A Roman-era container of white cosmetic cream, found during an archaeological dig in London, offers a glimpse at vanity 2,000 years ago, when a pale, even complexion apparently was the rage.
Richard Evershed, a chemist at the University of Bristol, analyzed the cream’s ingredients and recreated the ancient recipe, which consisted mainly of rendered animal fat and starch that was probably obtained from boiling grains. “It shows a surprising degree of technological sophistication,” he says, noting that the color came from a white tin oxide which was almost certainly synthetic. In Rome, a similar pigment was made by dissolving lead shavings in vinegar. The London cream, found at the far fringe of the Roman Empire, may contain tin instead because it was more locally available. Making this substitution required smelting tin, heating it at very low temperatures in open air to eliminate color impurities, and then cooling it slowly to obtain the pure white oxide. “It could not be all a home recipe because of the complex technology involved,” says Evershed.
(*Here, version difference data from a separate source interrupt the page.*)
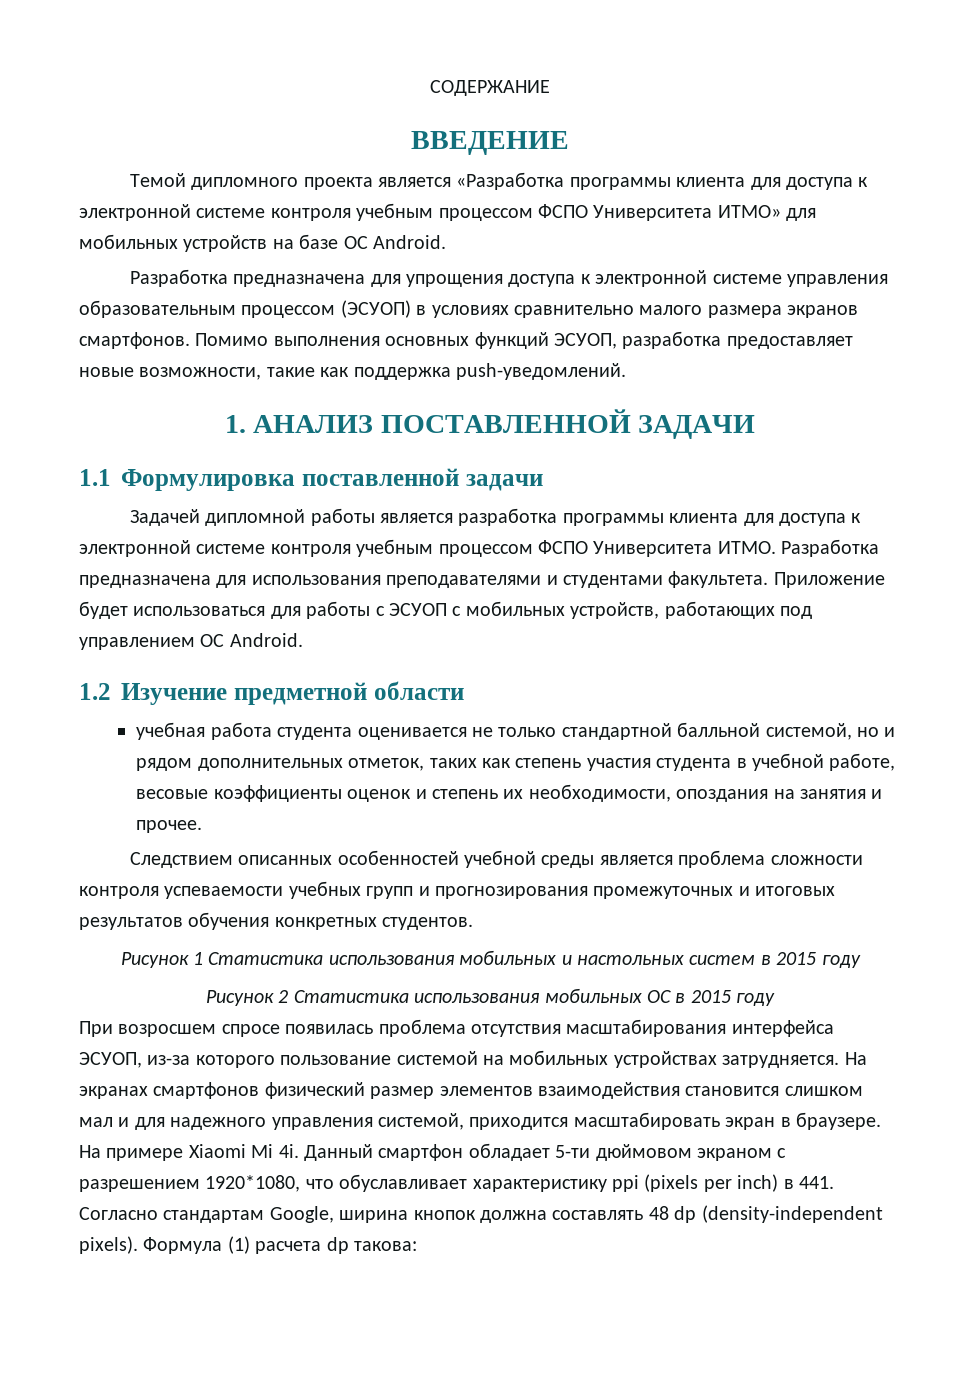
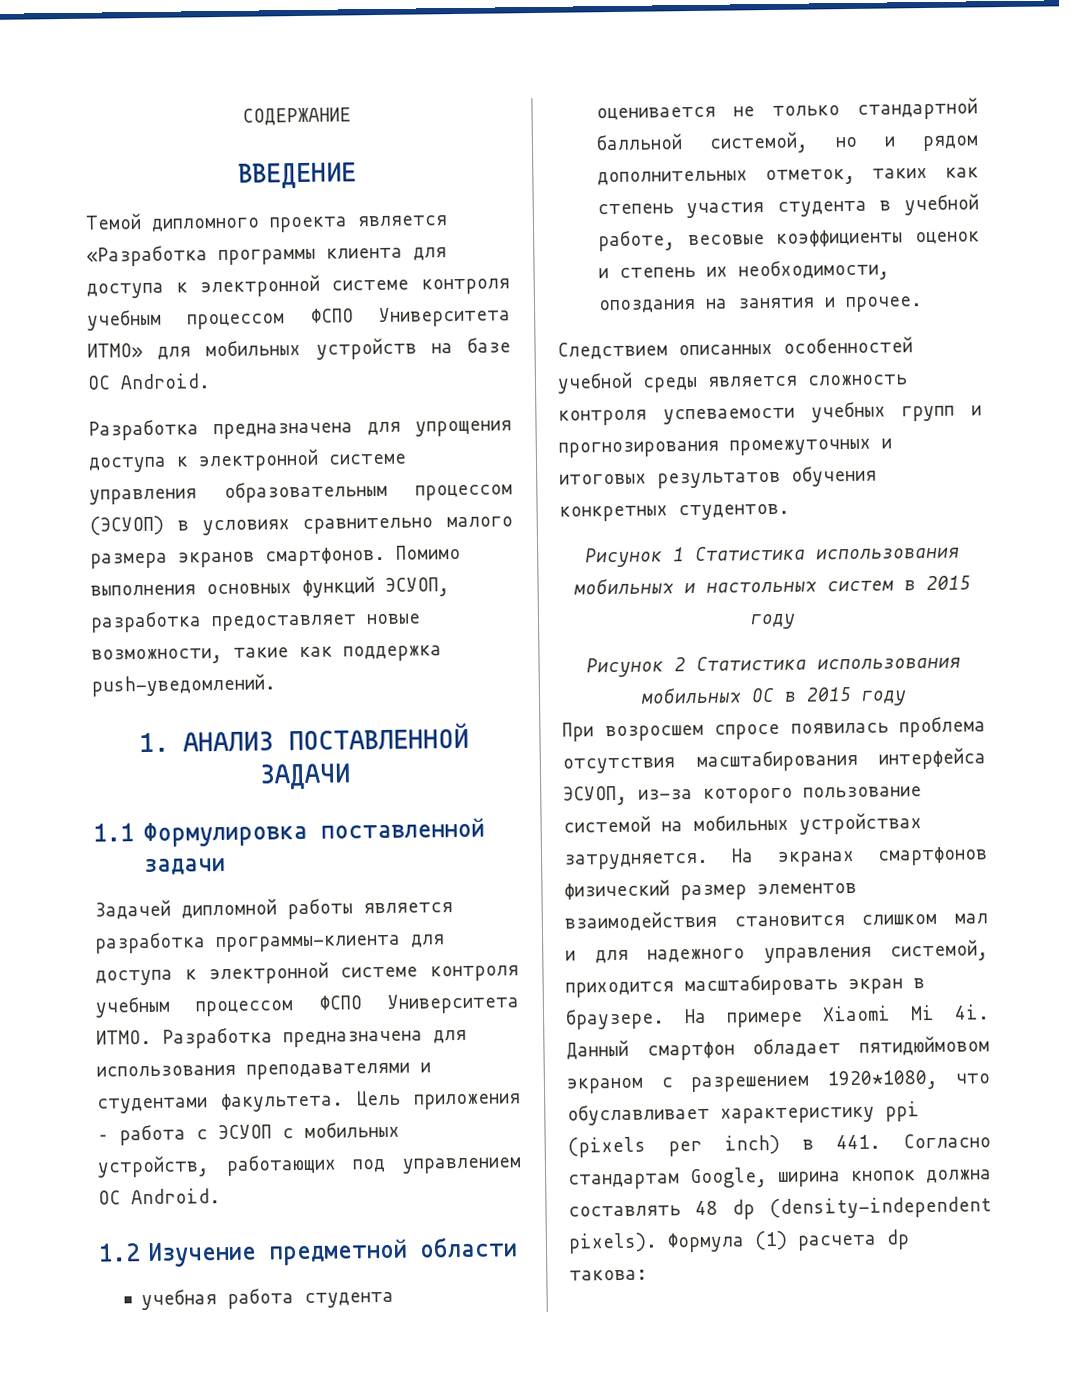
- Задачей дипломной работы является разработка программы клиента для доступа к электронной системе контроля учебным процессом ФСПО Университета ИТМО.
+ Задачей дипломной работы является разработка программы-клиента для доступа к электронной системе контроля учебным процессом ФСПО Университета ИТМО.
- Приложение будет использоваться для работы с ЭСУОП с мобильных устройств, работающих под управлением ОС Android.
+ Цель приложения – работа с ЭСУОП с мобильных устройств, работающих под управлением ОС Android.
- Следствием описанных особенностей учебной среды является проблема сложности контроля успеваемости учебных групп и прогнозирования промежуточных и итоговых результатов обучения конкретных студентов.
+ Следствием описанных особенностей учебной среды является сложность контроля успеваемости учебных групп и прогнозирования промежуточных и итоговых результатов обучения конкретных студентов.
- Данный смартфон обладает 5-ти дюймовом экраном с разрешением 1920*1080, что обуславливает характеристику ppi (pixels per inch) в 441. Согласно стандартам Google, ширина кнопок должна составлять 48 dp (density-independent pixels).
+ Данный смартфон обладает пятидюймовом экраном с разрешением 1920*1080, что обуславливает характеристику ppi (pixels per inch) в 441. Согласно стандартам Google, ширина кнопок должна составлять 48 dp (density-independent pixels).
So the tin could have been obtained in from traveling merchants, or perhaps the cream was manufactured in large batches and then distributed.
Francis Grew, curator of archaeology at the Museum of London where the tin is now on display, is struck by how little cultural attitudes toward makeup have changed in the past two millennia. “There are a number of satirical literary references poking fun at how long some women took to put on their makeup or at how terrible they looked without it,” he says. “But this is the first time we’ve found the real thing.”